▶ EXERCISE MATERIALS

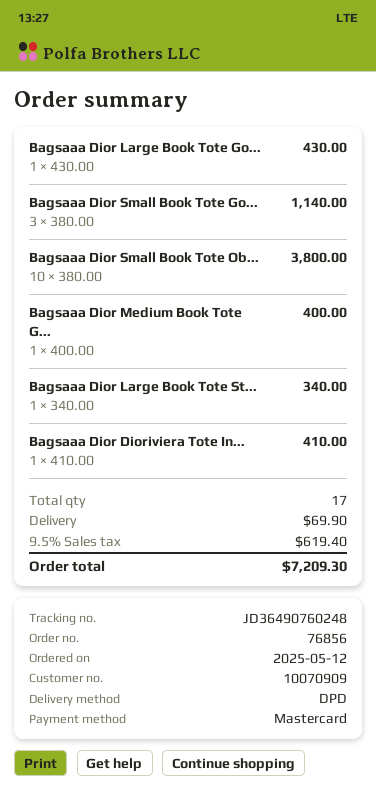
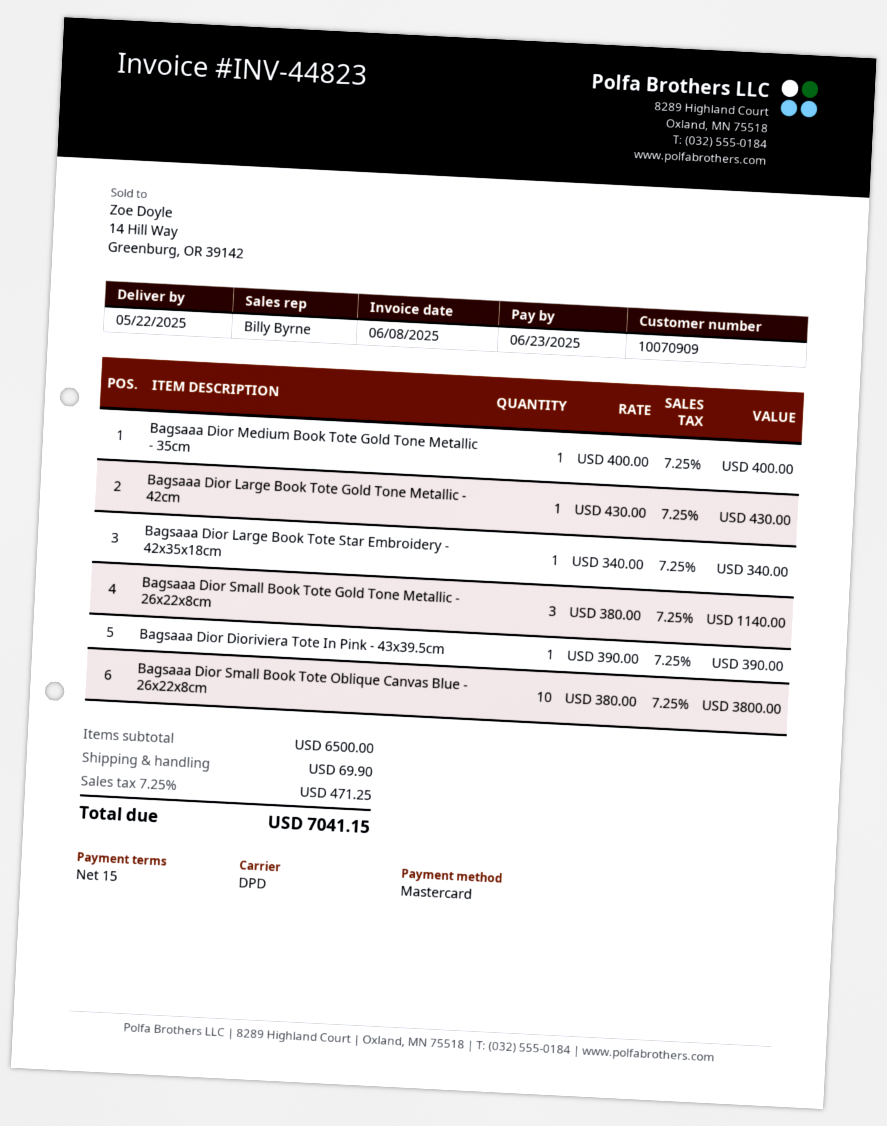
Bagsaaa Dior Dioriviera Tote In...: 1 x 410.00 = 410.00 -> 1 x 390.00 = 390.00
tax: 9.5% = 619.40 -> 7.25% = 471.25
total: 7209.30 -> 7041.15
==
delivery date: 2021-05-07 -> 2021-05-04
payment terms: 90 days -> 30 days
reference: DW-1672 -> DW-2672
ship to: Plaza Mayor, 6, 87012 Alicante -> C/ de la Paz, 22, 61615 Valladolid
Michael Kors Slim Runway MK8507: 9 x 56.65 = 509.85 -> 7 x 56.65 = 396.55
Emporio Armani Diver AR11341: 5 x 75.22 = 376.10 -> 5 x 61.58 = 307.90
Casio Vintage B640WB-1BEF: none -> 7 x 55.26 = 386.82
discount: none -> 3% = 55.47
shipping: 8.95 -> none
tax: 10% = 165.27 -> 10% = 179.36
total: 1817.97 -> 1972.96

▶ WHAT TO DO
Extract each line holding the word "total" from the records.

▶ ANSWER
total: 7209.30 -> 7041.15
total: 1817.97 -> 1972.96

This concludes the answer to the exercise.